Working Paper: Welfare Analysis in a Two-Stage Inverse Demand Model: An Application to Harvest Changes in the Chesapeake Bay
Paper Number: 2017-04
Document Date: 7/2017
Author(s): Chris Moore; Charles Griffiths
Subject Area(s): Fisheries, Modeling, Water Pollution
JEL Classification:
D12 - Consumer Economics: Empirical Analysis
D61 - Allocative Efficiency; Cost–Benefit Analysis
Q11 - Aggregate Supply and Demand Analysis; Prices
Q22 - Fishery; Aquaculture
Keywords: Two-stage budgeting, Inverse demands, Compensating surplus
Abstract: Like many agricultural commodities, fish and shellfish are highly perishable and producers cannot easily adjust supply in the short run to respond to changes in demand. In these cases, it is more appropriate to conduct welfare analysis using inverse demand models that take quantities as given and allow prices to adjust to clear the market. One challenge faced by economists conducting demand analysis is how to limit the number of commodities in the analysis while accounting for the relevant substitutability and complementarity among goods. A common approach in direct demand modeling is to assume weak separability of the utility function and apply a multi-stage budgeting approach. This approach has not, however, been applied to an inverse demand system or the associated welfare analysis. This paper develops a two-stage inverse demand model and derives the total quantity flexibilities which describe how market clearing prices respond to supply changes in other commodity groups.
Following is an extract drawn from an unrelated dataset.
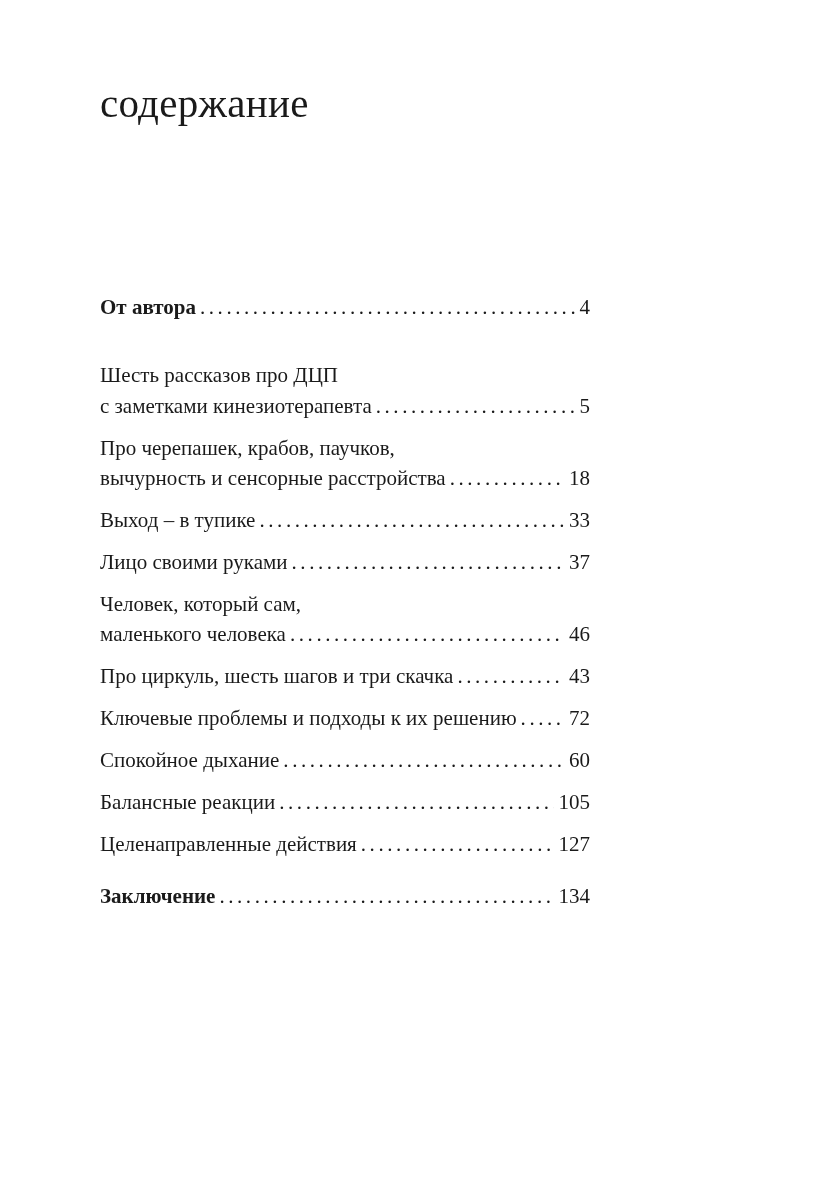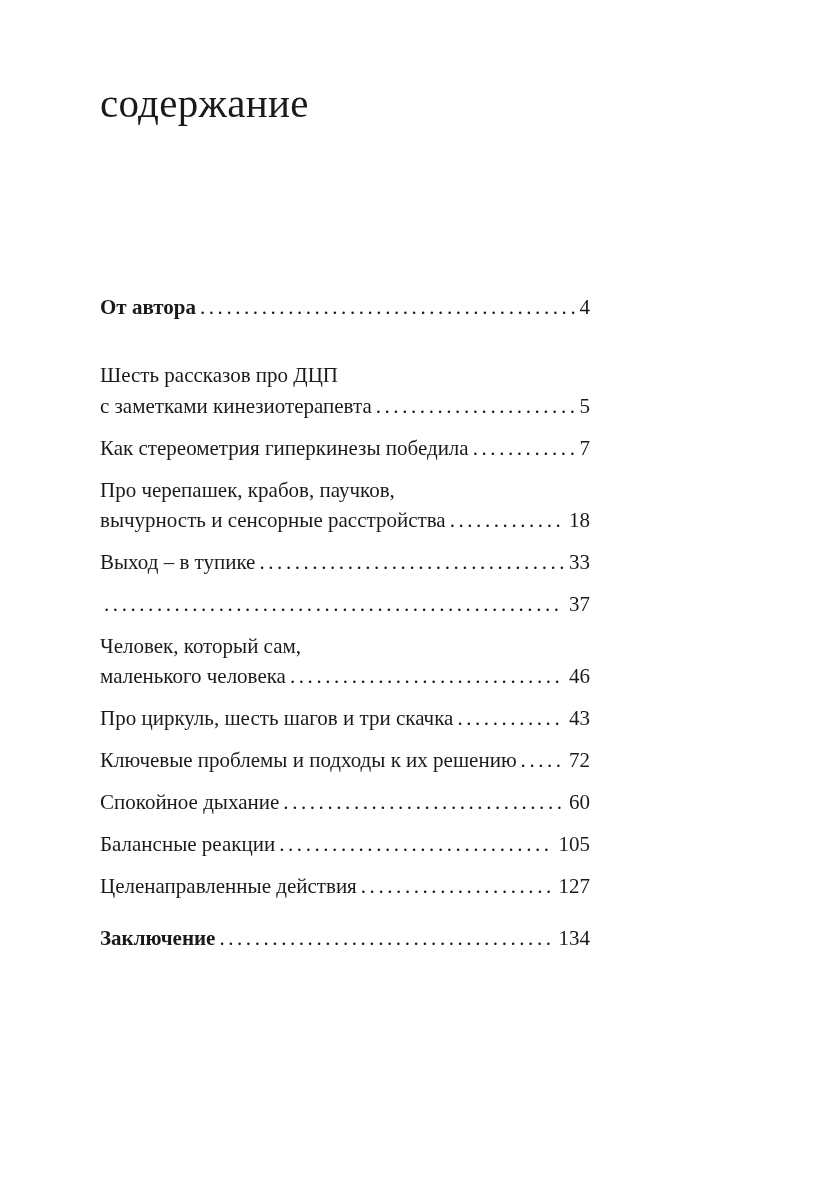"Как стереометрия гиперкинезы победила" div.entry { html: <div> <div> <span>Как стереометрия гиперкинезы победила</span> <span></span> <span>7</span> </div> </div> -> none }
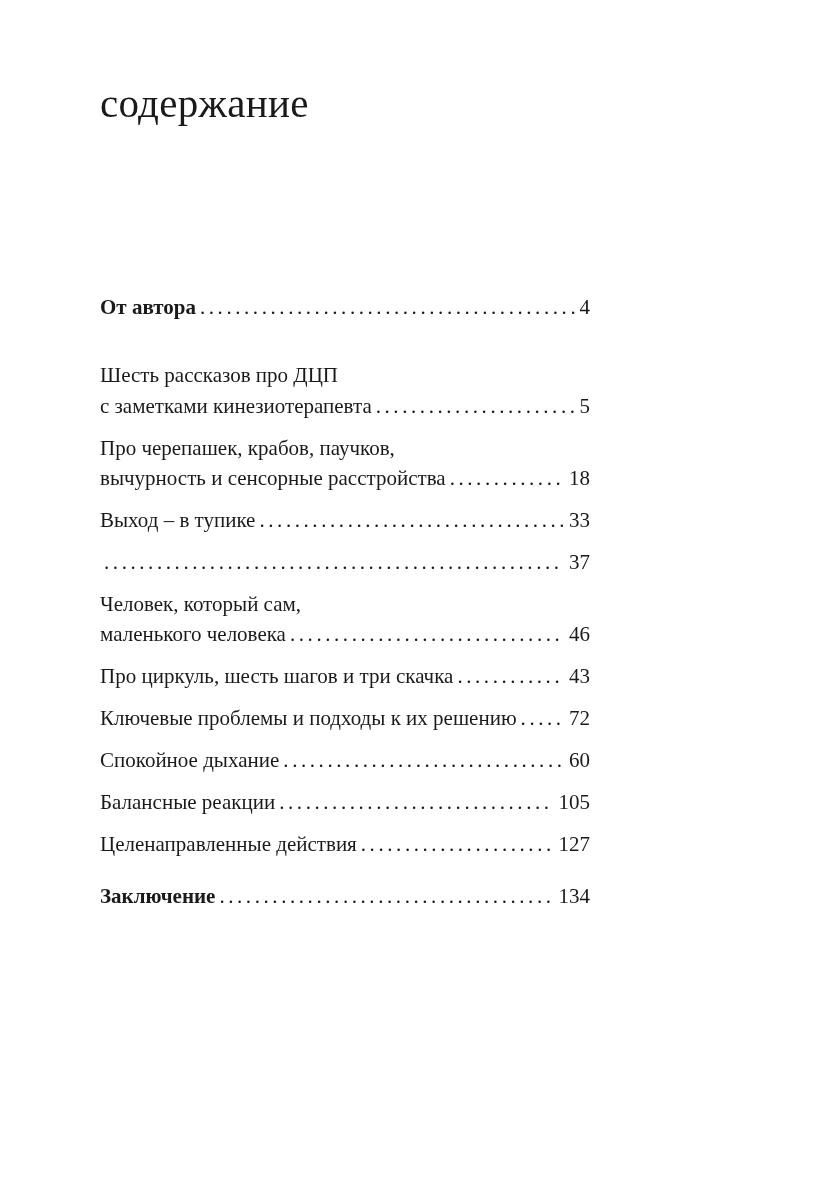"Лицо своими руками" span.label { html: none -> <span>Лицо своими руками</span> }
The model provides the means to estimate consumer welfare impacts of an increase in finfish and shellfish harvest from the Chesapeake Bay while recognizing that harvests from other regions are potential substitutes. Comparing the two-stage results with single-stage analysis of the same data shows that ignoring differentiation of harvests from different regions, or the availability of substitutes not affected by a supply shock, can bias welfare estimates.
This paper is part of the Environmental Economics Working Paper Series.